### Problem to work on:
Look through the entries and count each line that includes the string "juillet". Reply with the number alone.
Data in this exercise section start
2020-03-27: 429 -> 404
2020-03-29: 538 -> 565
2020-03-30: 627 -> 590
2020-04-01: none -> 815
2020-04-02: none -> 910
Data in this exercise section end
Data in this exercise section start
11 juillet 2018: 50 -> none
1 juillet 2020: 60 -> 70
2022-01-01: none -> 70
Data in this exercise section end
Data in this exercise section start
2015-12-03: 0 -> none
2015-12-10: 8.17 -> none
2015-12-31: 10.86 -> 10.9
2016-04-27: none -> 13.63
Data in this exercise section end
### Written answer:
2